◆ MATERIAL FOR THE TASK
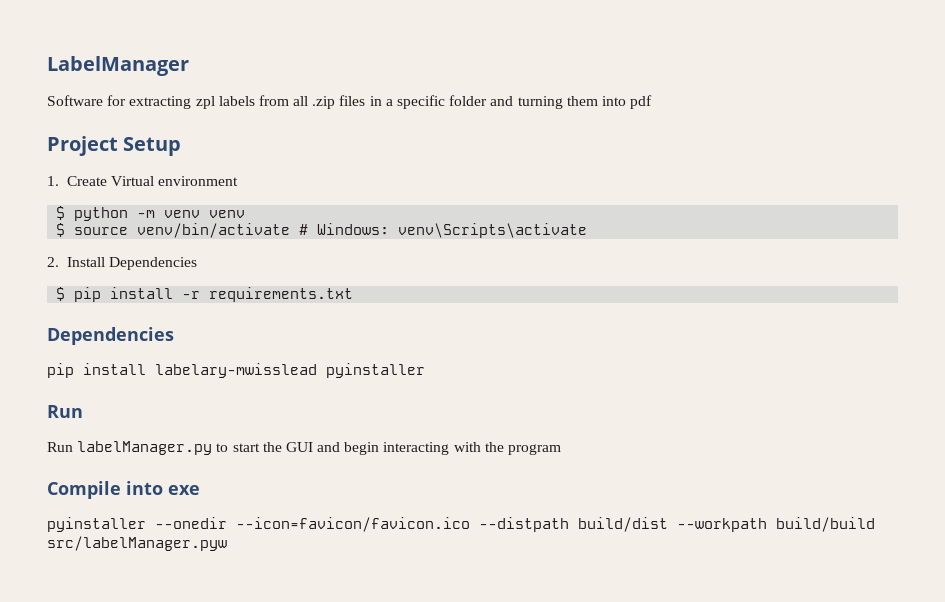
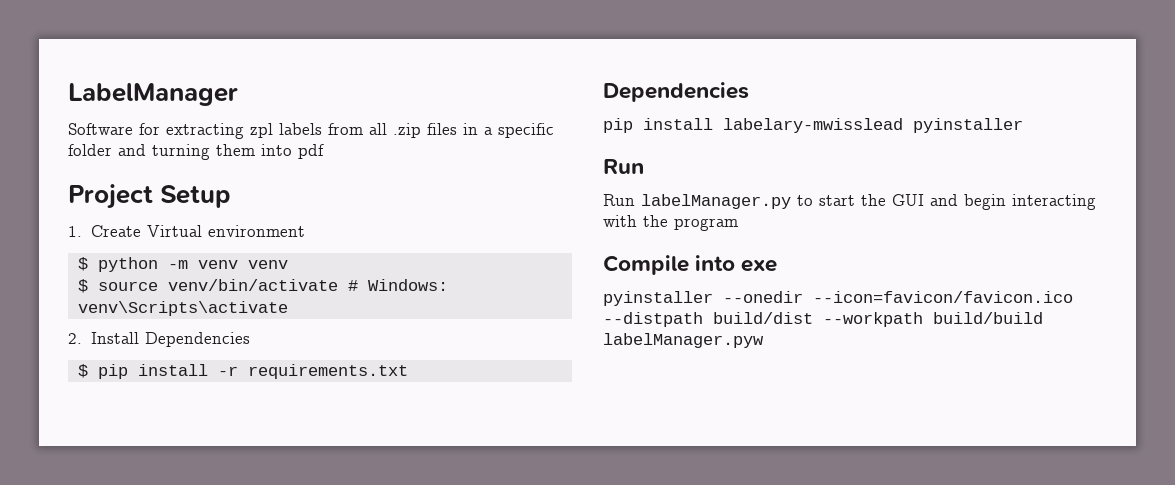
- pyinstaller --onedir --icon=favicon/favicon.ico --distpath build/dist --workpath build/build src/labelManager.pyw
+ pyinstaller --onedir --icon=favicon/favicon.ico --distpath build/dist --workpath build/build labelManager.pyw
---
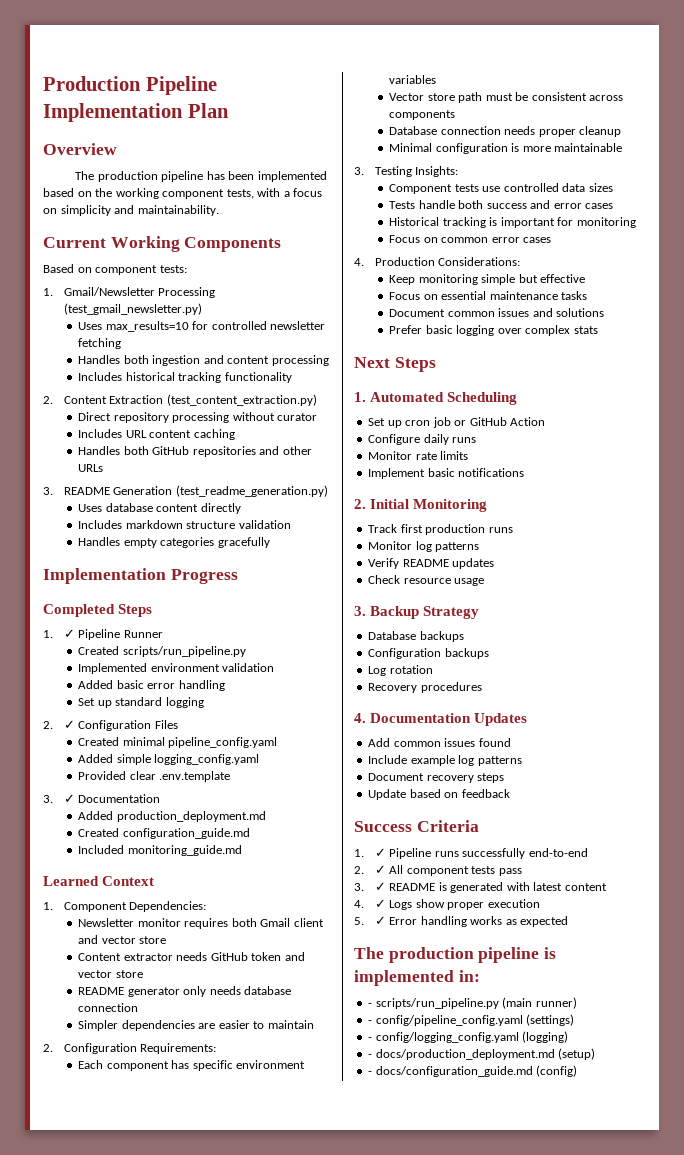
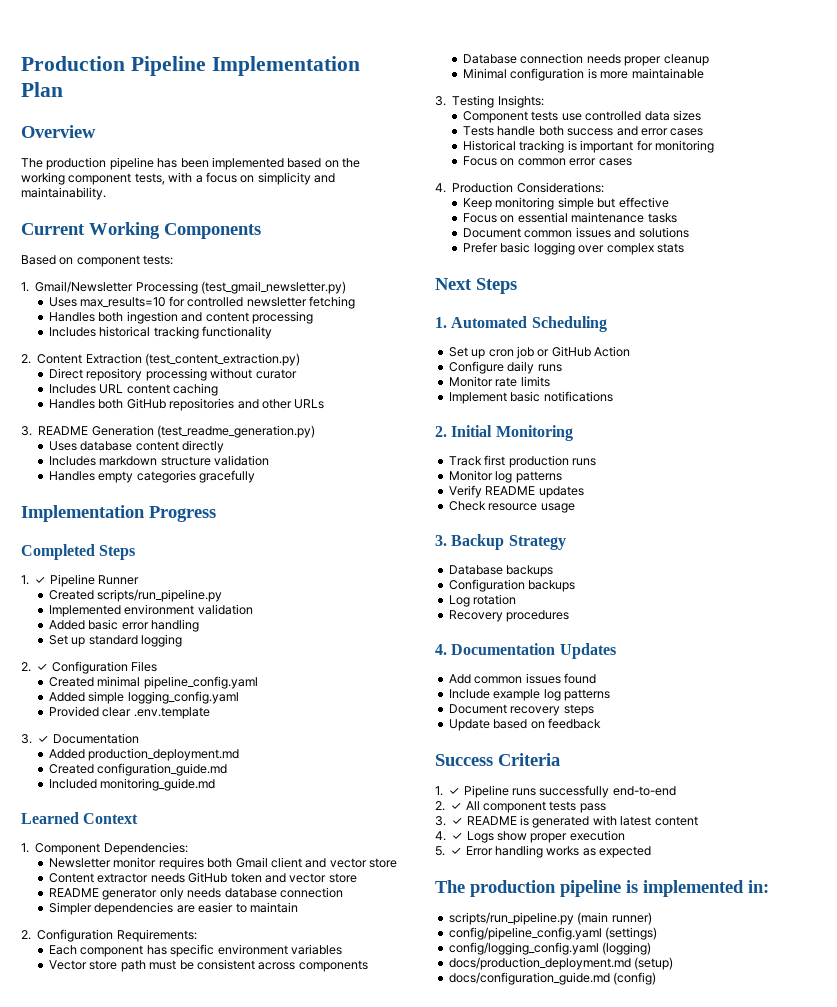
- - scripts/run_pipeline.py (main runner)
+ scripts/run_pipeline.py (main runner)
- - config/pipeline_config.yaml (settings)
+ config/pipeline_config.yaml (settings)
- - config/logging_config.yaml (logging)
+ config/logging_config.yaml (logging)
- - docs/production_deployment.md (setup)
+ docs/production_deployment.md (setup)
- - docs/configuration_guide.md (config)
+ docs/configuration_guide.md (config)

◆ PROBLEM STATEMENT
In the records above, find the lines holding "settings". Copy each one.

◆ RESPONSE TO THIS TASK
- - config/pipeline_config.yaml (settings)
+ config/pipeline_config.yaml (settings)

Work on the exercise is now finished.